Am I the only one who giggles and thinks of Danger Mouse when listening to the financial report? Yes? Good to know.

Anyway, the AUD is strong and the USD is weak so the figure of $169.95USD translates directly into slightly less than $200 of our fine southern monies. “Not so!” cries EA.

In Australia the concept of “one bundle” is non-existent. The game is sold without additional hardware for the premium price of $120. This alone is remarkably high. While it's relatively common for a game to sell at that price (GTA4, for example) it's at best a high tide mark for a stand-alone game. When compared so something like Guitar Hero 3 without the guitars, or SingStar without the mics, it becomes a rather statlingly high price. And it only gets worse when you add in the hardware. A hardware bundle does exist, containing a guitar, mic, and drumkit, and it drops in at a staggering $300. A price that has left many Australian gaming journalists and gamers coughing and wheezing like an Olympic athlete in the clean Beijing air. This means that the combined cost to get your Rockband on is a pant-filling $420 AUD. That's to get the same product that sells in the US for the equivalent of less than $200.

It's pretty common for prices in the US to be not in any way indicative of prices in Australia. Historically, combining a weaker currency with a small and rather spread out population has meant Australian consumers pay a premium. I like to think of it as a small price to pay for not having the right to bear arms. Or possibly as a tax on understanding irony. I'm not sure. There are lots of good ways to think of it, but in general paying more for stuff is reasonably acceptable. We don't mind paying the exchange rate plus a small “arse end of the world” tax to cover our extra costs for shipping, smaller market, etc. We're pretty self-aware, and we get that.

But how big does that tax get to be? At what point does it just become gouging? At what point does it become an insult to consumers.

Congratulations, EA, for finding out.

Slugging Australians with a hefty 100% markup is unquestionably harsh, and seems to me rather indefensible, pushing them into a level of fucking over Australians normally reserved for British Generals in world wars. Or Sony.
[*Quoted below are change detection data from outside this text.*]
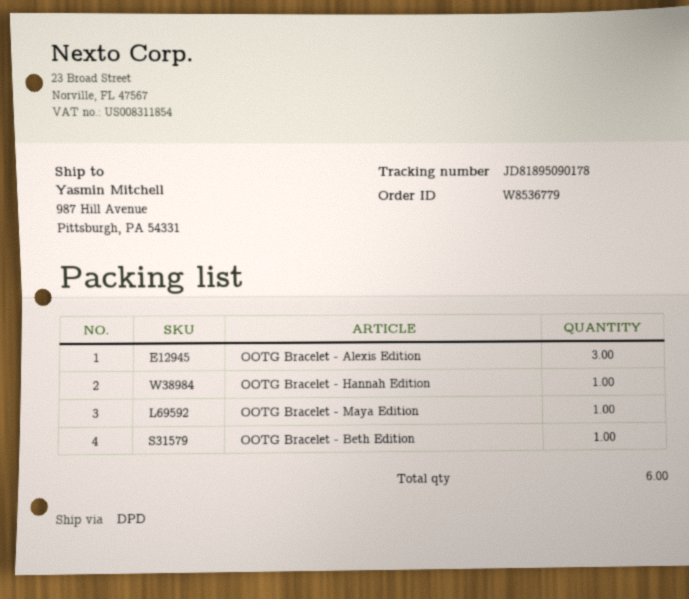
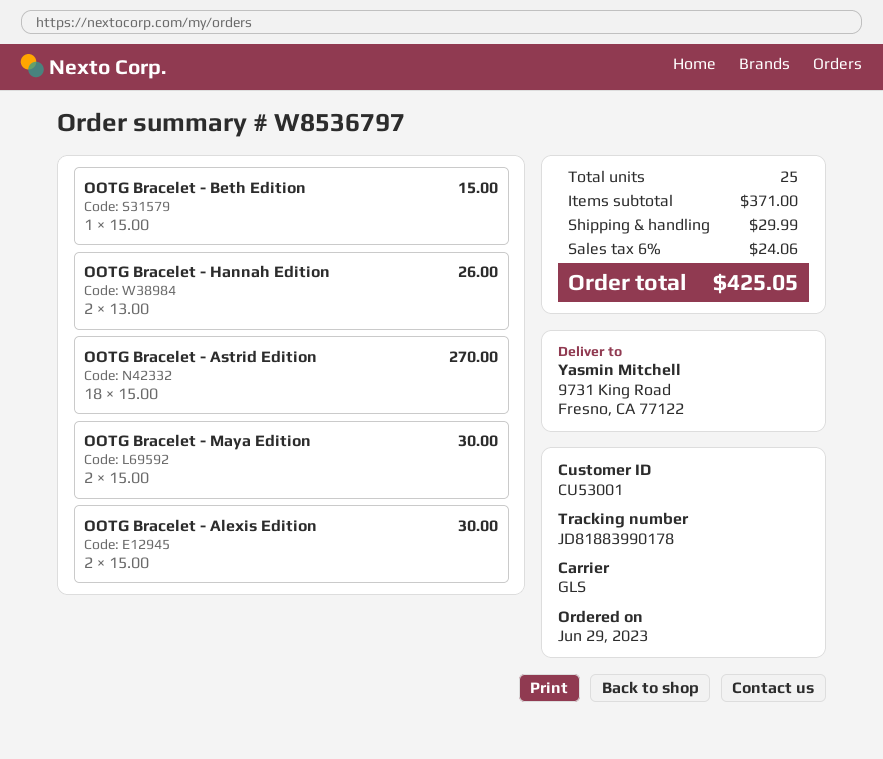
order number: W8536779 -> W8536797
shipping method: DPD -> GLS
tracking number: JD81895090178 -> JD81883990178
ship to: 987 Hill Avenue, Pittsburgh, PA 54331 -> 9731 King Road, Fresno, CA 77122
OOTG Bracelet - Alexis Edition: 3 -> 2
OOTG Bracelet - Hannah Edition: 1 -> 2
OOTG Bracelet - Maya Edition: 1 -> 2
OOTG Bracelet - Astrid Edition: none -> 18
total quantity: 6 -> 25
They've tried to defend it, of course. You see, EA did the same thing in Europe, basically fucking the entire continent like they were the reincarnation of Adolf Hitler. The price in EU was only marginally less than here. Voices were raised in a chorus of whatever's European for “How the fuck do you assholes justify this?” and EA/Harmonix brought in their most mollifying people to mollify, calmly stating that the price was entirely reasonable. It was a response that seemed strangely like it wouldn't be accepted by the hordes of beret wearing gamers who had just been yelling about how unreasonable the price was. They also informed the fine citizenry of Europe that it's their own fault for living so far away from China, which increases the cost of shipping. I actually hadn't realised that the boat from China was that large a factor in the price of hardware, and I especially hadn't realised that the cost to ship something 5000km to Europe was so much more expensive than the cost to ship something 4500km to the US.

The thing that interests me the most about that particular argument is what happens now.

Australia has just had Rockband bestowed upon us by EA Australia, for a substantial increase over the European shafting. And yet we are substantially closer to China than the USA is. Shouldn't we logically then get a discount? But we're not, it's more here. Which means either that's not a factor in the case of Australia, or EA were simply lying. I hesitate to yell “pants on fire” in an industry and market I know very little about (international shipping, etc) but my bullshit detector is dinging like someone just nominated Linday Lohan for an Academy Award.